I see a couple of things going on here where VEP seems to have changed their output format and it's different from what pVACseq is expecting. (1) the Allele field in the CSQ entries for these indels is the literal string deletion instead of the actual alt allele. pVACseq uses this field to find the appropriate CSQ entries for each alternate allele, since in a multi-alt site there would be CSQ entries for each alternate allele. Right now pVACseq isn't able to find matching CSQ entries in your VCF because of that. (2) Once (1) is resolved, the Consequence string format in the CSQ entries has changed as well. Right now pVACseq expects multiple entries in the Consequence field to be separated by a &. In your VCF, they are separated by a .. pVACseq will split on the delimiter and check each consequence individual for supported consequence types instead of doing a fuzzy match on the whole consequence string. Because of this, pVACseq doesn't detect the frameshift_deletion or inframe_deletion consequences.

I'm not sure if these formatting changes are because of the version of VEP being used or if it's because of how VEP was run. Either way, I'm happy to add support for this new format. Do you happen to have any examples for an inframe_insertion? All the examples I'm seeing are for deletions and I would like to make sure we parse all types of variants correctly in the new format.

Unfortunately, I will leave on vacation for two weeks on Friday. It's unlikely that a new release will be ready by then. I will work on a pull request tomorrow and am happy to give you instructions on how to install pVACtools directly from a GitHub branch so that you can try out the bugfix until it is release into production.

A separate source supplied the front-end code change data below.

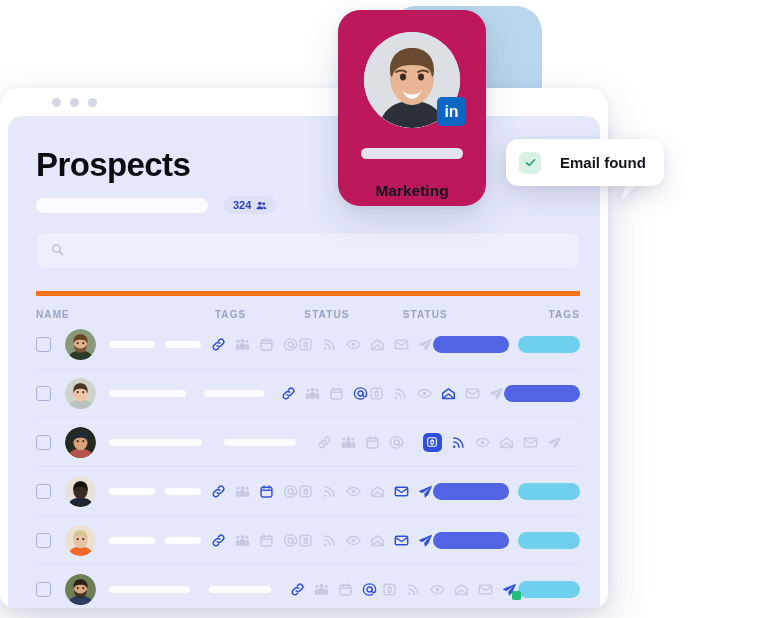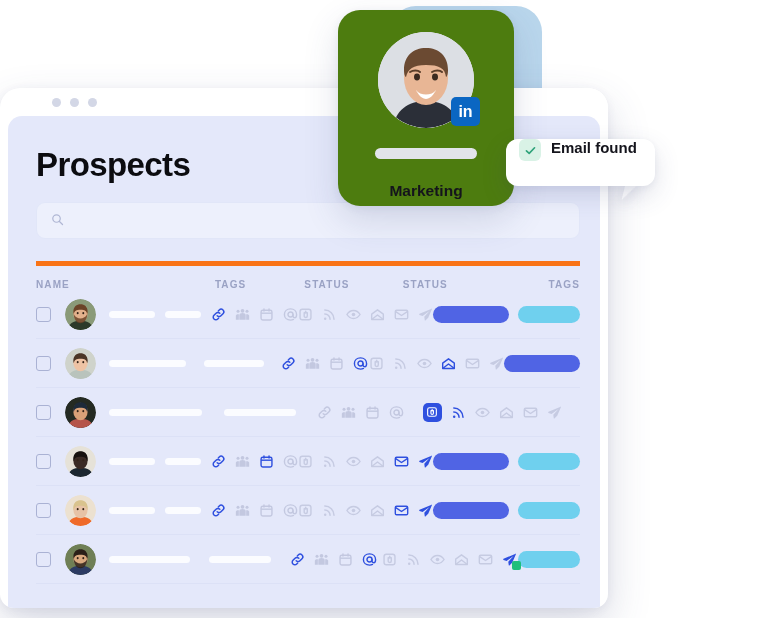--- a/index.html
+++ b/index.html
@@ -154,8 +154,8 @@
   .profile-card {
     position: absolute;
     left: 338px; top: 10px;
-    width: 176px; height: 196px;
-    background: #4d7c0f;
+    width: 148px; height: 196px;
+    background: #be185d;
     border-radius: 22px;
     box-shadow: 0 14px 34px rgba(60,70,120,.17), 0 2px 8px rgba(60,70,120,.07);
     display: flex; flex-direction: column; align-items: center;

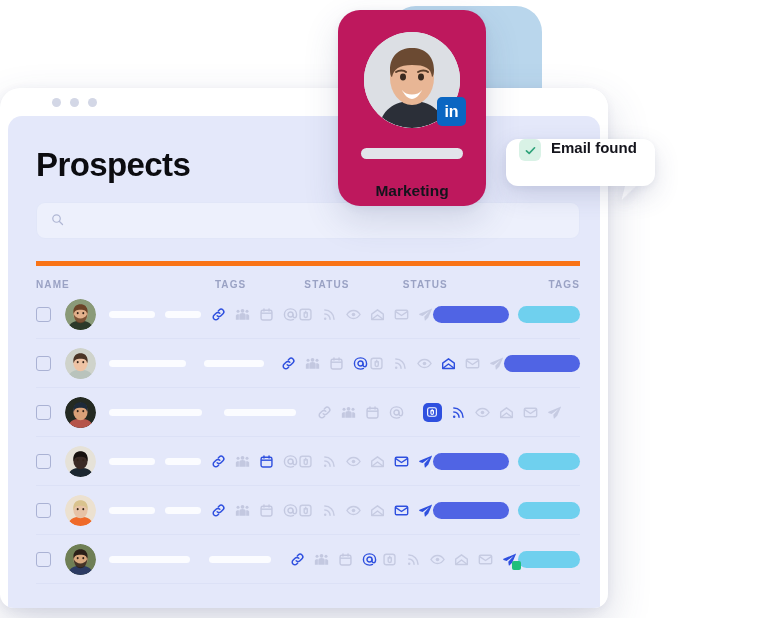--- a/index.html
+++ b/index.html
@@ -193,7 +193,7 @@
     background: #ffffff;
     border-radius: 12px;
     box-shadow: 0 10px 26px rgba(60,70,120,.16), 0 2px 7px rgba(60,70,120,.07);
-    display: flex; gap: 10px;
+    display: flex; align-items: center; gap: 19px;
     padding: 0 18px 0 13px;
   }
   .toast-check {

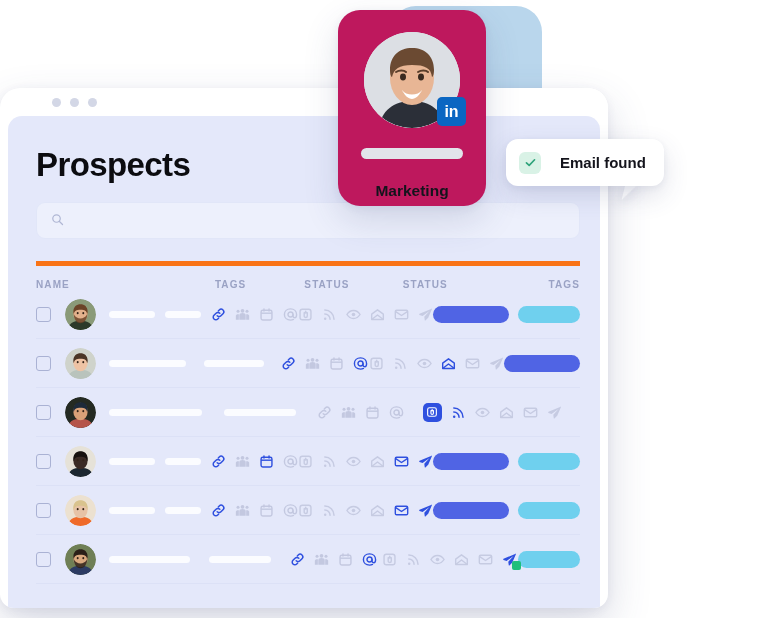--- a/index.html
+++ b/index.html
@@ -230,6 +230,20 @@
 
       <div class="page-title">Prospects</div>
 
+      <div class="subrow">
+        <div class="sub-skel"></div>
+        <div class="count-badge">
+          <span>324</span>
+          <span>
+            <svg width="11" height="11" viewBox="0 0 16 16" fill="#2f3fc4">
+              <circle cx="5.6" cy="5" r="2.6"></circle>
+                <circle cx="11.2" cy="5.6" r="2.1"></circle>
+              <path d="M0.8 13.4c0-2.6 2.1-4.2 4.8-4.2s4.8 1.6 4.8 4.2z"></path>
+              <path d="M10.6 9.4c2.4 0 4.6 1.3 4.6 3.6h-4.1c0-1.4-.5-2.6-1.4-3.5z"></path>
+            </svg>
+          </span>
+        </div>
+      </div>
 
       <div class="search-row">
         <div class="search-box">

immuneAI commented 6 years ago

Here is what i have done so far, annotated with VEP91 and filtered variants with filter filter_vep.pl --filter "consequence is frameshift_variant or consequence is inframe_deletion or consequence is inframe_insertion" Deletion_FramshiftVariant.vcf.gz This one has deletions and frameshift. Please check this entries

pvacseq command:

pvacseq run --iedb-install-directory /software/IEDB_MHC/IEDB_MHC-20170201 -b 500 -c 1 -t -e 9 -a sample_name --netmhc-stab --net-chop-method cterm --fasta-size=600 input.vcf 10999999 HLA-A*01:01 NetMHCpan/pVAC_Output/Test_T

Executing MHC Class I predictions Converting .vcf to TSV Completed The TSV file is empty. Please check that the input VCF contains missense, inframe indel, or frameshift mutations.

susannasiebert commented 6 years ago

Ok, let me know if you encounter any cases like this for an inframe_insertion. For now I will add support for this new format for inframe_deletion and frameshift_variant.

susannasiebert commented 6 years ago

For the Indel_filtered.vcf.gz file I'm also running into the problem where the frameshift variants do not actually have any contents for the DownstreamProtein sequence field. The other variants don't have any contents for the Amino_acids field. This causes downstream errors. You might want to try to re-annotate it with the same workflow you used to create Deletion_FramshiftVariant.vcf.gz. That file doesn't have the same problems. I'm still working on creating a PR to fix some of the issues you are seeing and add more warning messages when these variants are skipped because of problems with the DownstreamProtein and Amino_acids fields.

susannasiebert commented 6 years ago

I made a pull request to address some of these problems you are seeing (#129). You can install pVACtools from the branch by running pip install -e git+git://github.com/griffithlab/pVACtools@vep_formats#egg=pvactool. You might need to uninstall your current version of pVACtools first (pip uninstall pvactools) to avoid conflicts.

susannasiebert commented 6 years ago

I just made a new release (version 1.0.6) that incorporates this hotfix.